Tensorization of neural network layers

Introduction

First proposed by Novikov et al. 2015, tensorization of neural network aims to represent large weight matrices in neural networks with product of smaller, high dimensional tensors, which largely reduces the computational cost. For more details and applications please refer to my talk. In this post, we see how easy it has become to implement such tensorized neural networks.

1. Einstein summation notation.

Einstein summation notation can express tensor contraction in an extremely elegant fashion. There are only two conventions to follow:

  • The mode (“dimensionality”) of a tensor is denoted using indices, which is in contrast to the usual matrix notation, where one denotes an entry in a tensor with the indices.
  • The contraction is carried out over all modes whose indices appear more than once.

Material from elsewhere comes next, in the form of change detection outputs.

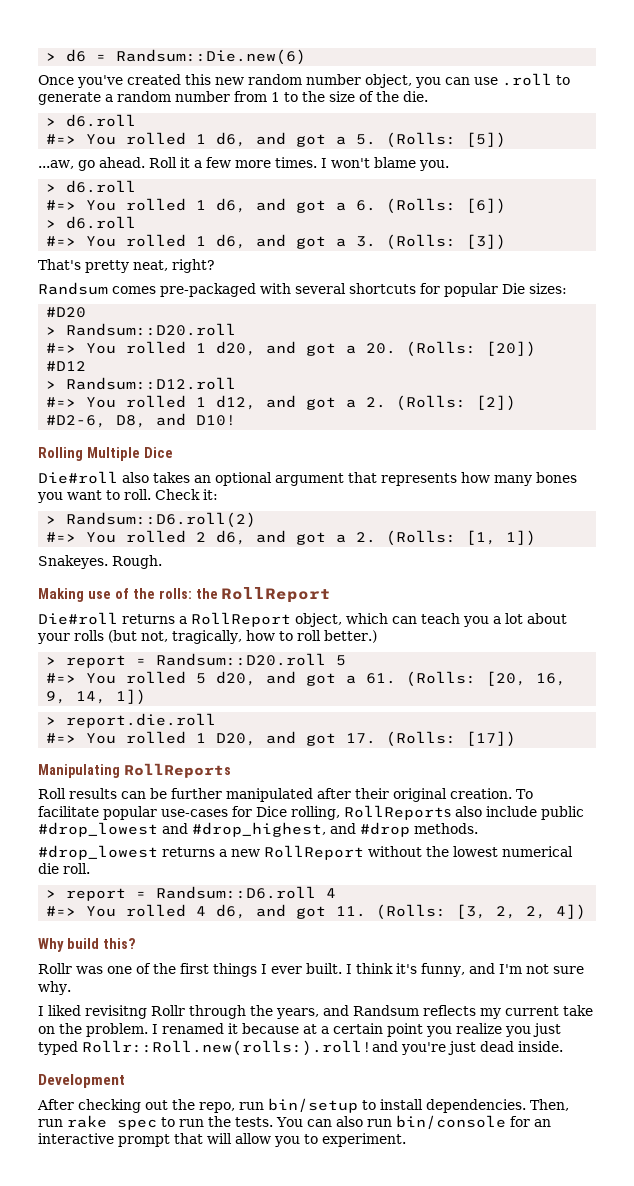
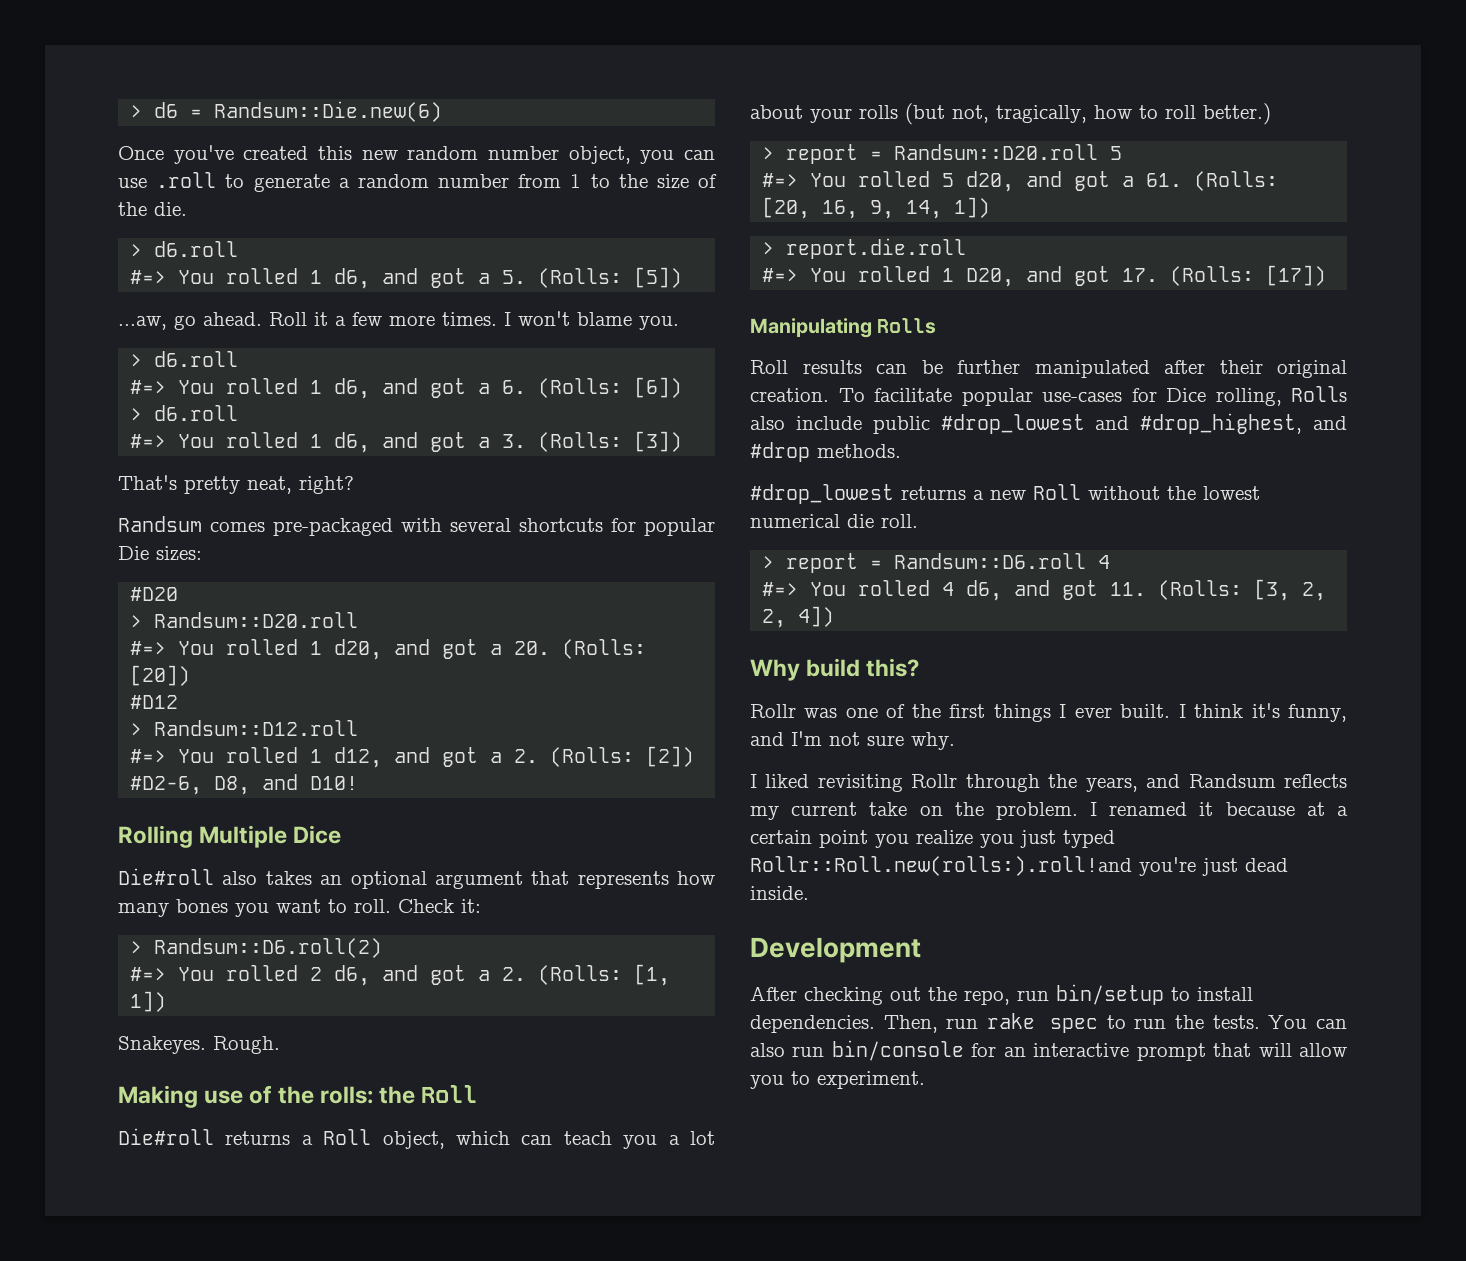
- Making use of the rolls: the RollReport
+ Making use of the rolls: the Roll
- Die#roll returns a RollReport object, which can teach you a lot about your rolls (but not, tragically, how to roll better.)
+ Die#roll returns a Roll object, which can teach you a lot about your rolls (but not, tragically, how to roll better.)
- Manipulating RollReports
+ Manipulating Rolls
- To facilitate popular use-cases for Dice rolling, RollReports also include public #drop_lowest and #drop_highest, and #drop methods.
+ To facilitate popular use-cases for Dice rolling, Rolls also include public #drop_lowest and #drop_highest, and #drop methods.
- #drop_lowest returns a new RollReport without the lowest numerical die roll.
+ #drop_lowest returns a new Roll without the lowest numerical die roll.
- I liked revisitng Rollr through the years, and Randsum reflects my current take on the problem.
+ I liked revisiting Rollr through the years, and Randsum reflects my current take on the problem.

Note: the order in which the contraction of multiple modes take place is not denoted explicitly.

One could express a large amount of tensor operations using Einstein summation notation in numpy, torch, tensorflow and other libraries.

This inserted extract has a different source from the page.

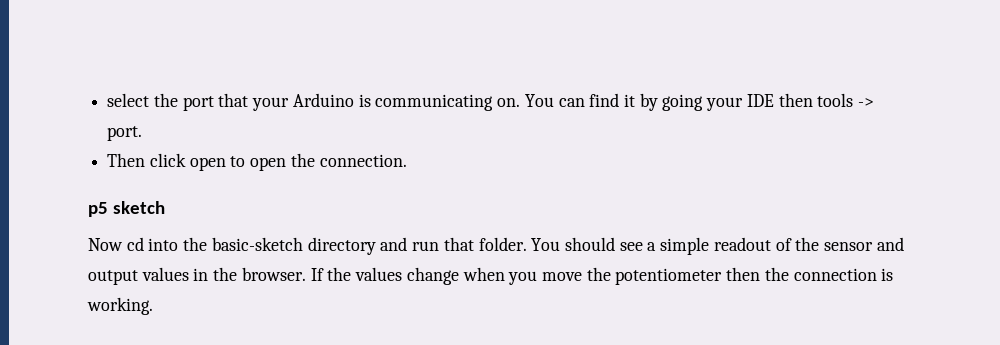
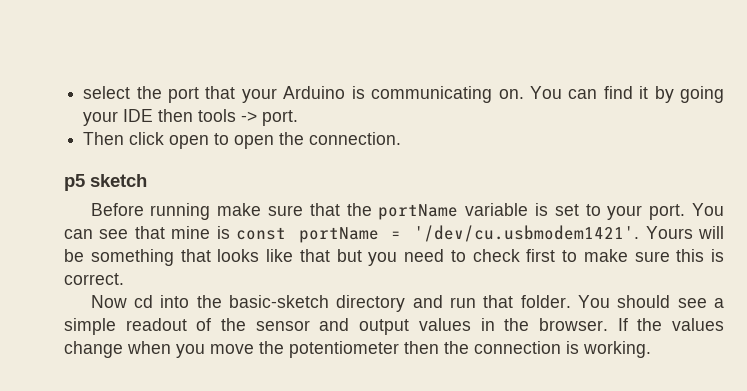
+ Before running make sure that the portName variable is set to your port. You can see that mine is const portName = '/dev/cu.usbmodem1421'. Yours will be something that looks like that but you need to check first to make sure this is correct.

Here are some basic usage:

import numpy as np
import torch

np.random.seed(123)
torch.manual_seed(123)

1.1. Summation over all elements

a = torch.randn(5)

torch.einsum('n->', a)

# equivalent to a.sum()

1.2. Summation over rows or columns

A = torch.randn(5, 3)

torch.einsum('nm->m', A)

# equivalent to A.sum(axis=0)

1.3. Inner product of vectors

a = torch.randn(5)
b = torch.randn(5)

torch.einsum('n,n->', a, b)

# equivalent to torch.inner(a, b)

1.4. Outer product of vectors

a = torch.randn(5)
b = torch.randn(3)

torch.einsum('n,m->nm', a, b) 

# equivalent to torch.outer(a, b)

1.5. Matrix vector product

A = torch.randn(3, 5)
b = torch.randn(5)

torch.einsum('mn,n->m', A, b) 

# equivalent to torch.matmul(A, b)

1.6. Matrix matrix product

A = torch.randn(3, 5)
B = torch.randn(5, 4)

torch.einsum('mn,nk->mk', A, B) 

# equivalent to torch.matmul(A, B)

1.7. Tensor contraction


A = torch.randn(5, 10, 7)
B = torch.randn(5, 7, 2)

torch.einsum('mnk,mkr->nr', A, B)

which is equivalent to

C = torch.zeros(10, 2)

for m in range(5):
    for n in range(10):
        for k in range(7):
            for r in range(2):
                C[n, r] += A[m, n, k] * B[m, k, r]

or

C = torch.zeros(10, 2)

for n in range(10):
    for r in range(2):
        C[n, r] = (A[:, n, :] * B[:, :, r]).sum()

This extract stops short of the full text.